### Entries provided ###

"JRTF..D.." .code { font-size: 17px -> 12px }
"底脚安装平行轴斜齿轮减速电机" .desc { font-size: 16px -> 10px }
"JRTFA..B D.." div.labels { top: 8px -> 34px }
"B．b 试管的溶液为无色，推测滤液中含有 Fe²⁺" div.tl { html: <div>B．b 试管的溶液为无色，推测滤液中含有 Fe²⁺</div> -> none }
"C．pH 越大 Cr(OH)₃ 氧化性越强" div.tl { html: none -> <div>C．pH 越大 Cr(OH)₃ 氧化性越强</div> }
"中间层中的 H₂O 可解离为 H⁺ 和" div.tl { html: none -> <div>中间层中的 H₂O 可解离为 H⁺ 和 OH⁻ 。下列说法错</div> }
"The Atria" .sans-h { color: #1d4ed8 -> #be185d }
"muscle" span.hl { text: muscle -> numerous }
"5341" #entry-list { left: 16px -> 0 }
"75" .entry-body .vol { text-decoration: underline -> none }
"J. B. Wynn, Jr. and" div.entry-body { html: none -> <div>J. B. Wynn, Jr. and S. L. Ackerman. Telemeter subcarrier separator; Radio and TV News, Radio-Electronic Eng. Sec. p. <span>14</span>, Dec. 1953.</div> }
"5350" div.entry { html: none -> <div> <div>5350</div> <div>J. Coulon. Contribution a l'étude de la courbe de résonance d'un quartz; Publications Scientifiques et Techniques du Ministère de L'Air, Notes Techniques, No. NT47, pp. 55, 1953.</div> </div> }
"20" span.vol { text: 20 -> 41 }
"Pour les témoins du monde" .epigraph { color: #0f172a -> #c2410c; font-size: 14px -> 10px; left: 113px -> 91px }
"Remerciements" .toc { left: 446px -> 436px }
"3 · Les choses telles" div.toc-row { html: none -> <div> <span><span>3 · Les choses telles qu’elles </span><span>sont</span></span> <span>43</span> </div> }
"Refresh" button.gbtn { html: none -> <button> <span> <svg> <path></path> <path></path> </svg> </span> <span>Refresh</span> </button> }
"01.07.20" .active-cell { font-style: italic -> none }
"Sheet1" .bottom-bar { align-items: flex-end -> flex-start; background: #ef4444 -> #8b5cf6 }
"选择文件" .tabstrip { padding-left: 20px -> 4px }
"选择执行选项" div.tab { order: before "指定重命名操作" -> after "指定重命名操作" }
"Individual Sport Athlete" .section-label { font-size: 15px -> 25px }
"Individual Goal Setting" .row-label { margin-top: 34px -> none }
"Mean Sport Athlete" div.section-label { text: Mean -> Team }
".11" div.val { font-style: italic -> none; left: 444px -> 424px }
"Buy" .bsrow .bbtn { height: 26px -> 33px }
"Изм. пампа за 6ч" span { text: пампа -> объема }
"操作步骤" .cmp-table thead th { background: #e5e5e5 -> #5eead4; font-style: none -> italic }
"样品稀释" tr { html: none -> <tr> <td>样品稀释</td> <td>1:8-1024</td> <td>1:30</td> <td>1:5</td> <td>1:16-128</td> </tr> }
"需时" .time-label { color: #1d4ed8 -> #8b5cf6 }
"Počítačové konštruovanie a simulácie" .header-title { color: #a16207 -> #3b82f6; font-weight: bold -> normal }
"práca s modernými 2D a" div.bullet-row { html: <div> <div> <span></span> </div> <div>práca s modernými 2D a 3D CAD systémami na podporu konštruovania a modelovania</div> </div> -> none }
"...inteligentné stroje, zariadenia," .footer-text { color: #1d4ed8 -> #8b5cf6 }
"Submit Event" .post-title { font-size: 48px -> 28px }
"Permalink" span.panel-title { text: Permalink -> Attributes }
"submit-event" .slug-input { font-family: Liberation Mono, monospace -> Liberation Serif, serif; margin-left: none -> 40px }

###

Give every part of the material again, exactly as written.

▶ _Response for this exercise_:
"JRTF..D.." .code { font-size: 17px -> 12px }
"底脚安装平行轴斜齿轮减速电机" .desc { font-size: 16px -> 10px }
"JRTFA..B D.." div.labels { top: 8px -> 34px }
"B．b 试管的溶液为无色，推测滤液中含有 Fe²⁺" div.tl { html: <div>B．b 试管的溶液为无色，推测滤液中含有 Fe²⁺</div> -> none }
"C．pH 越大 Cr(OH)₃ 氧化性越强" div.tl { html: none -> <div>C．pH 越大 Cr(OH)₃ 氧化性越强</div> }
"中间层中的 H₂O 可解离为 H⁺ 和" div.tl { html: none -> <div>中间层中的 H₂O 可解离为 H⁺ 和 OH⁻ 。下列说法错</div> }
"The Atria" .sans-h { color: #1d4ed8 -> #be185d }
"muscle" span.hl { text: muscle -> numerous }
"5341" #entry-list { left: 16px -> 0 }
"75" .entry-body .vol { text-decoration: underline -> none }
"J. B. Wynn, Jr. and" div.entry-body { html: none -> <div>J. B. Wynn, Jr. and S. L. Ackerman. Telemeter subcarrier separator; Radio and TV News, Radio-Electronic Eng. Sec. p. <span>14</span>, Dec. 1953.</div> }
"5350" div.entry { html: none -> <div> <div>5350</div> <div>J. Coulon. Contribution a l'étude de la courbe de résonance d'un quartz; Publications Scientifiques et Techniques du Ministère de L'Air, Notes Techniques, No. NT47, pp. 55, 1953.</div> </div> }
"20" span.vol { text: 20 -> 41 }
"Pour les témoins du monde" .epigraph { color: #0f172a -> #c2410c; font-size: 14px -> 10px; left: 113px -> 91px }
"Remerciements" .toc { left: 446px -> 436px }
"3 · Les choses telles" div.toc-row { html: none -> <div> <span><span>3 · Les choses telles qu’elles </span><span>sont</span></span> <span>43</span> </div> }
"Refresh" button.gbtn { html: none -> <button> <span> <svg> <path></path> <path></path> </svg> </span> <span>Refresh</span> </button> }
"01.07.20" .active-cell { font-style: italic -> none }
"Sheet1" .bottom-bar { align-items: flex-end -> flex-start; background: #ef4444 -> #8b5cf6 }
"选择文件" .tabstrip { padding-left: 20px -> 4px }
"选择执行选项" div.tab { order: before "指定重命名操作" -> after "指定重命名操作" }
"Individual Sport Athlete" .section-label { font-size: 15px -> 25px }
"Individual Goal Setting" .row-label { margin-top: 34px -> none }
"Mean Sport Athlete" div.section-label { text: Mean -> Team }
".11" div.val { font-style: italic -> none; left: 444px -> 424px }
"Buy" .bsrow .bbtn { height: 26px -> 33px }
"Изм. пампа за 6ч" span { text: пампа -> объема }
"操作步骤" .cmp-table thead th { background: #e5e5e5 -> #5eead4; font-style: none -> italic }
"样品稀释" tr { html: none -> <tr> <td>样品稀释</td> <td>1:8-1024</td> <td>1:30</td> <td>1:5</td> <td>1:16-128</td> </tr> }
"需时" .time-label { color: #1d4ed8 -> #8b5cf6 }
"Počítačové konštruovanie a simulácie" .header-title { color: #a16207 -> #3b82f6; font-weight: bold -> normal }
"práca s modernými 2D a" div.bullet-row { html: <div> <div> <span></span> </div> <div>práca s modernými 2D a 3D CAD systémami na podporu konštruovania a modelovania</div> </div> -> none }
"...inteligentné stroje, zariadenia," .footer-text { color: #1d4ed8 -> #8b5cf6 }
"Submit Event" .post-title { font-size: 48px -> 28px }
"Permalink" span.panel-title { text: Permalink -> Attributes }
"submit-event" .slug-input { font-family: Liberation Mono, monospace -> Liberation Serif, serif; margin-left: none -> 40px }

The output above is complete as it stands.